- [Listed records]:
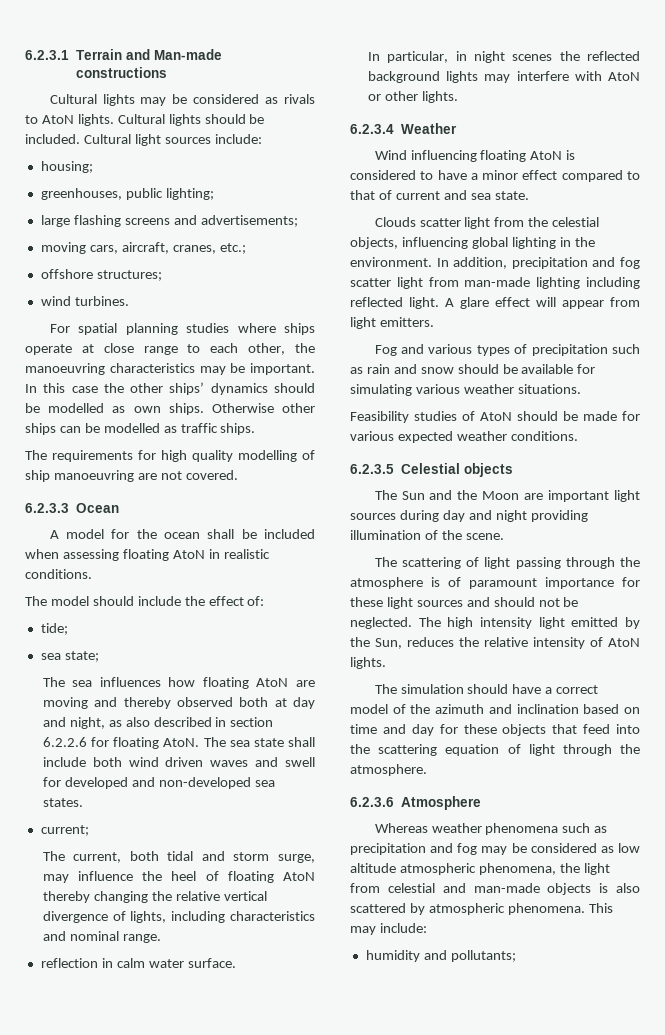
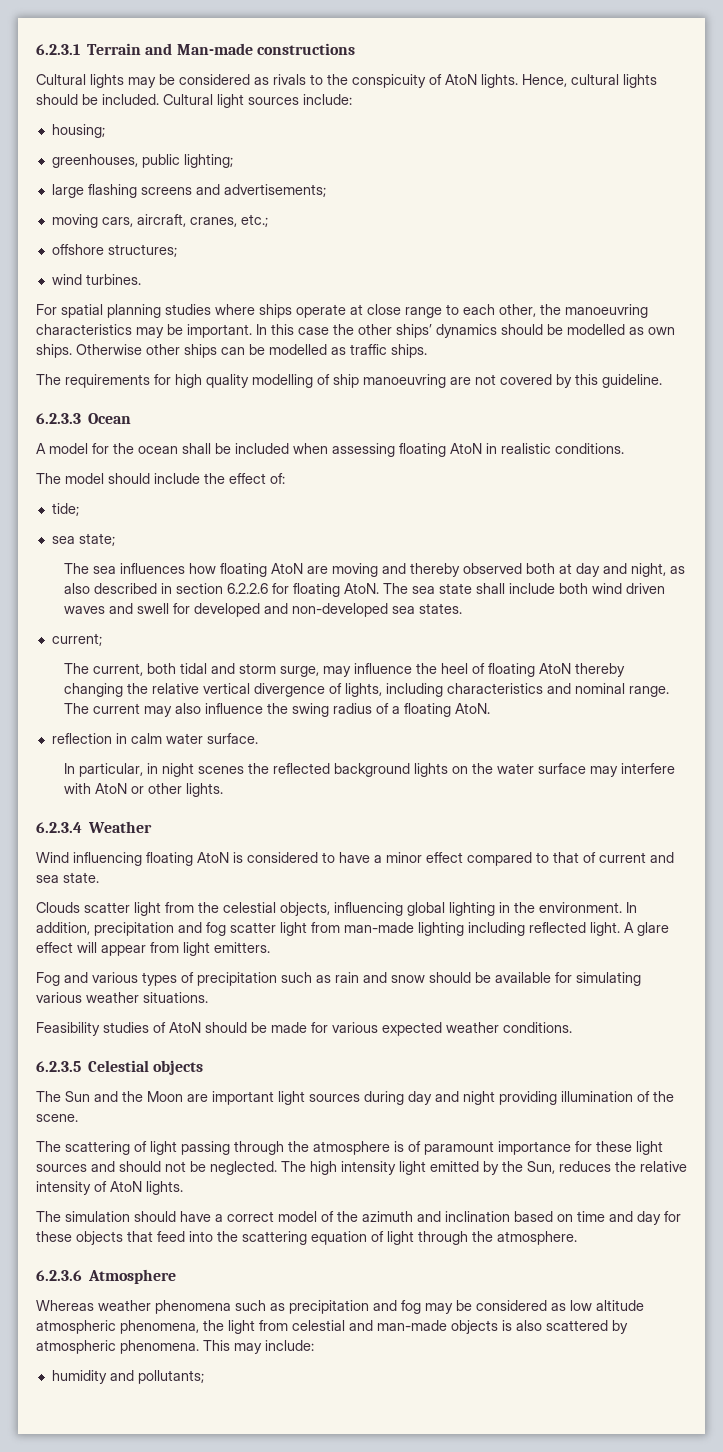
- Cultural lights may be considered as rivals to AtoN lights. Cultural lights should be included.
+ Cultural lights may be considered as rivals to the conspicuity of AtoN lights. Hence, cultural lights should be included.
- The requirements for high quality modelling of ship manoeuvring are not covered.
+ The requirements for high quality modelling of ship manoeuvring are not covered by this guideline.
+ The current may also influence the swing radius of a floating AtoN.
- In particular, in night scenes the reflected background lights may interfere with AtoN or other lights.
+ In particular, in night scenes the reflected background lights on the water surface may interfere with AtoN or other lights.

- [Task to complete]:
In the listing above, find the line with "by this guideline." and set down that line and all after it exactly, through the final line.

- [Output of the task]:
+ The requirements for high quality modelling of ship manoeuvring are not covered by this guideline.
+ The current may also influence the swing radius of a floating AtoN.
- In particular, in night scenes the reflected background lights may interfere with AtoN or other lights.
+ In particular, in night scenes the reflected background lights on the water surface may interfere with AtoN or other lights.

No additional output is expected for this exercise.